Jenkins v. State

ROSS, C. J

From a judgment of conviction of manufacturing or causing to be manufactured intoxicating liquors, appellant prosecutes this appeal.

The information alleged that the true name of the liquor being manufactured was to the county attorney unknown. It is claimed by the appellant that the evidence on the trial showed that the county attorney had full knowledge of the true name of the liquor at the time the information was filed against him, and that appellant’s motion for a directed verdict on account of the variance between the proof and the allegations should have been granted. If it be that the proof and the allegations must correspond in the respect mentioned, which we do not believe to be the law, the evidence as disclosed in the record fails to show that the county attorney had full knowledge of the kind of liquor appellant was charged with having manufactured. The witnesses described the liquor by various *487names, such as “white mule,” “moonshine,” “hootch,” and “whiskey.” It is doubtful if any witness could have stated exactly what the liquor was. It was, of course, illicit stuff, and it might have required the analysis of an expert to give it a proper classification among intoxicating drinks. At all events, we cannot conceive how a defendant could be prejudiced in a case of this kind, if the manufactured article is described by its generic term “intoxicating liquors,” as was done in this case. In other words, the variance, if any, would be immaterial. It is provided by section 944 of the Penal Code that any defect or imperfection in the matter of form of an indictment or information which does not tend to the prejudice of the substantial right of defendant should be disregarded, and the Constitution (section 22, art. 6) provides that—

“No cause shall be reversed for technical error in pleading or proceedings when upon the whole case it shall appear that substantial justice has been done.”
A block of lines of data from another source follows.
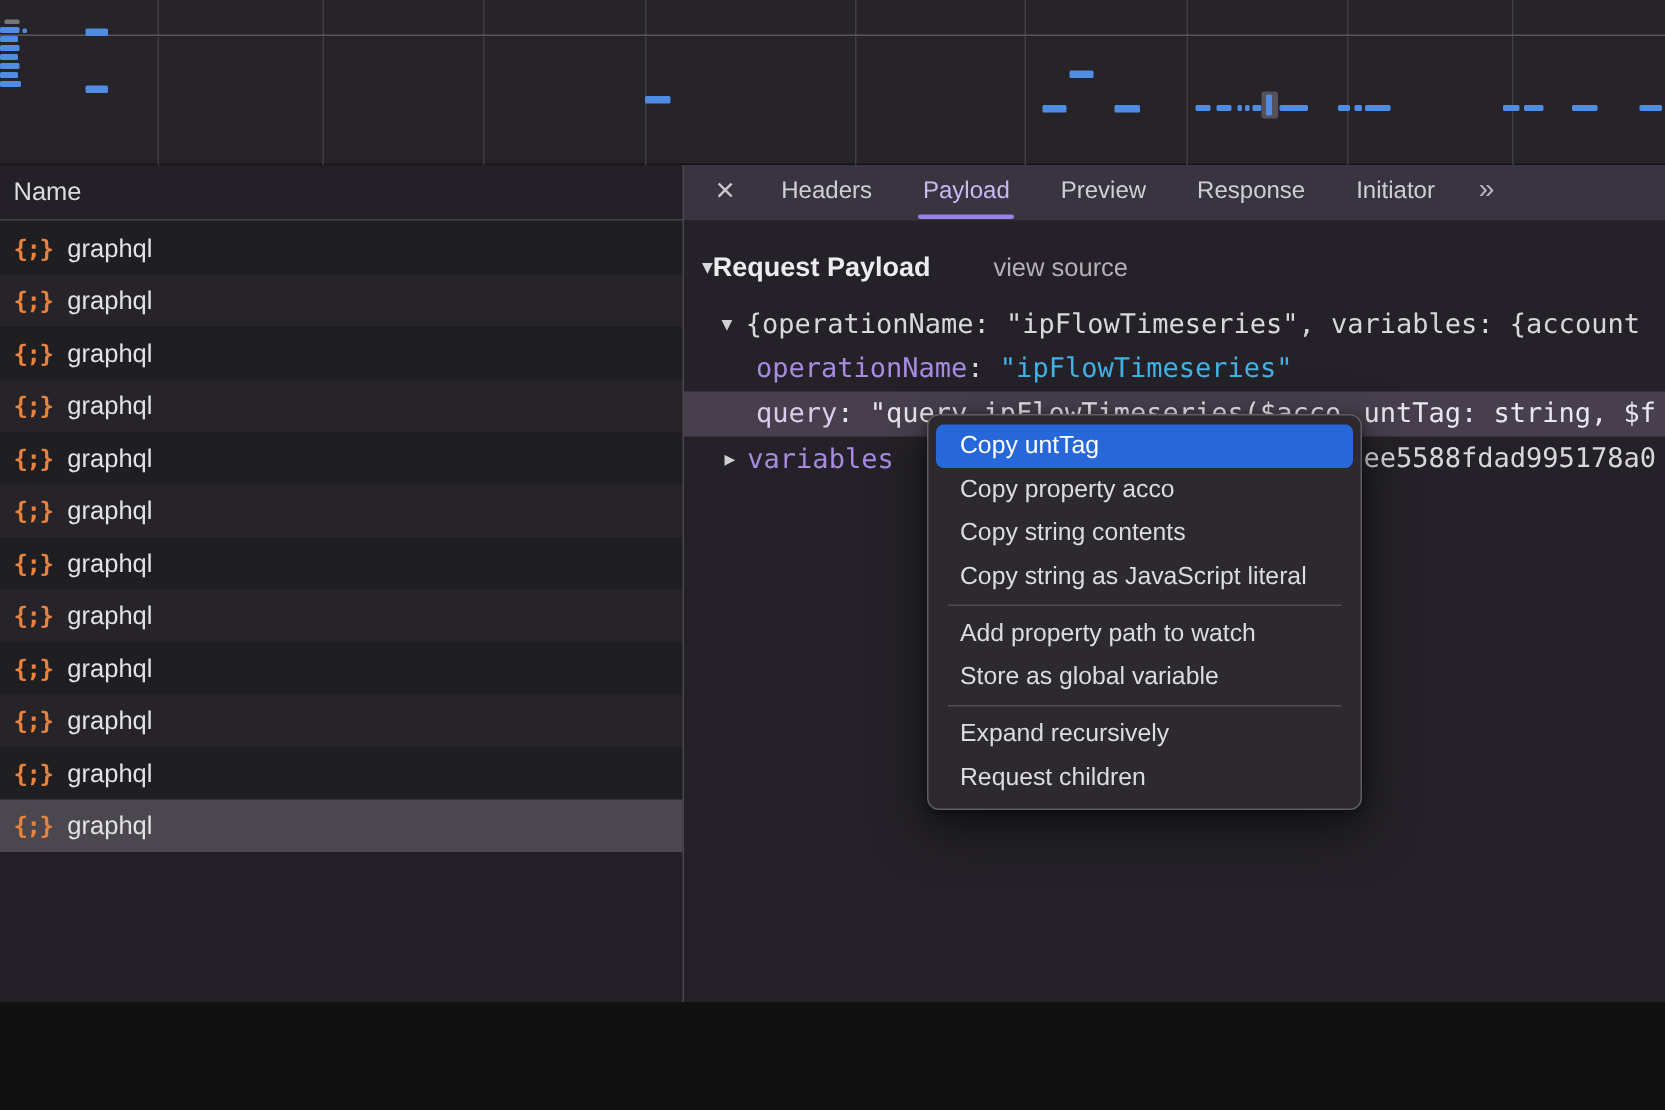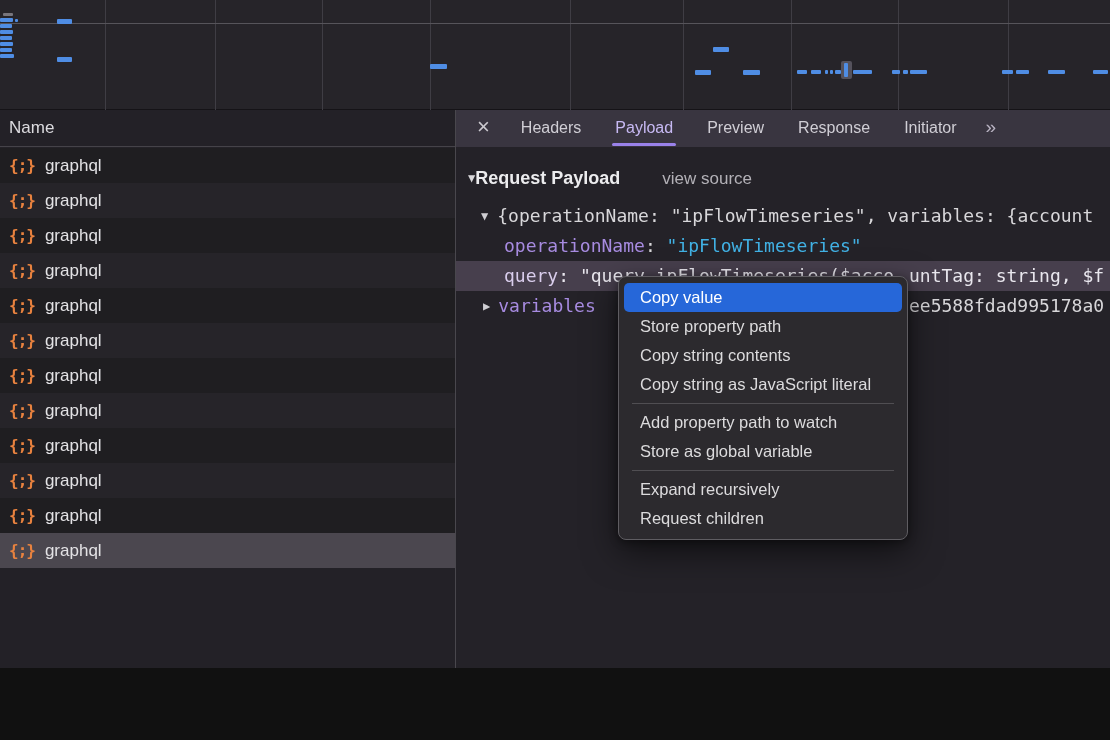--- a/index.html
+++ b/index.html
@@ -208,22 +208,22 @@
       <span class="tri" id="p-vars-tri">▶</span><span class="key-purple">variables</span>
       <span class="txt-white right-frag">ee5588fdad995178a0</span>
     </div>
   </div>
 
   <div id="v-divider"></div>
   <div id="footer-divider"></div>
   <div id="bottom-strip"></div>
 
   <div id="context-menu">
-      <div class="menu-item highlighted">Copy value</div>
-      <div class="menu-item">Store property path</div>
+      <div class="menu-item highlighted">Copy untTag</div>
+      <div class="menu-item">Copy property acco</div>
       <div class="menu-item">Copy string contents</div>
       <div class="menu-item">Copy string as JavaScript literal</div>
       <div class="menu-sep"></div>
       <div class="menu-item">Add property path to watch</div>
       <div class="menu-item">Store as global variable</div>
       <div class="menu-sep"></div>
       <div class="menu-item">Expand recursively</div>
       <div class="menu-item">Request children</div>
     </div>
These provisions were incorporated in our laws for some purpose, and, if we cannot give them effect in a case of this kind, it would be difficult to imagine one where they would be applicable.

It is next complained that there was no testimony connecting appellant with the commission of the alleged offense except the uncorroborated testimony of one Dave Faulkner, who admitted that he was in the business of manufacturing the intoxicating liquors in question. Faulkner admitted to being the owner of the illicit plant and to the making of the intoxicating drink. It is the contention of appellant that he is not otherwise identified with the commission of the offense than by the testimony of Faulkner, confessedly guilty of the offense charged. If that contention be right, under section 1051 of the Penal Code, and the decisions of this court, the conviction should not be *488•permitted to stand. Reynolds v. State, 14 Ariz. 303, 127 Pac. 731; Leverton v. State, ante, p. 482, 205 Pac. 321. It is not enough to prove a crime has been committed and the circumstances thereof. The party charged with its commission must be shown to have had something to do with the commission of the crime by evidence other than the testimony of an accomplice. The Attorney General, with commendable frankness, in his brief says: “ . . . We are forced to admit that'the corroboration is very slight.” Within about 300 yards of the still were three houses, one of which was occupied by Faulkner, one by appellant, and another by an old gentleman by the name of Gillespie, his son, and a “young returned soldier.” Faulkner and appellant were arrested while it was yet dark. One of the arresting officers took the appellant to one side and said to him:

“There is five men here. Are they all in- on this still? I don’t want to miss the guilty men, and I will take them all in rather than to miss them. ’ ’

To this statement defendant said:

“For God’s sake! Don’t take this old man and these boys! They haven’t got anything to do with it. They just came up here a day ago.”

When appellant made this statement he was already iinder arrest. If his protest, against the taking of the old gentleman and the two boys to town, was a confession or admission that he was not innocent, it may be said that there was some corroboration of Faulkner’s' testimony. But we think his statement, under the circumstances, was not inconsistent with his own innocence and was not an admission that he had participated in the commission of the offense of manufacturing intoxicating liquors. To say that because a party in his position had the temerity to speak up in defense of an old man and two boys whom he knew to be innocent and protest against their unlaw*489ful arrest was a confession of Ms guilt would be rather straining the situation in order to secure a conviction. Since the conduct and language of appellant were clearly consistent with his innocence, we think they should be so construed. Indeed, the law in its mercy always indulges the presumption of innocence rather than one of guilt. At the close of the case the appellant moved for an instructed verdict upon the ground that the testimony of the accomplice was not corroborated. We think the court erred in not granting the motion.

The judgment of conviction is therefore reversed and the case remanded, with directions that it be dismissed.

MoALISTEE and FLANIGAN, JJ., concur.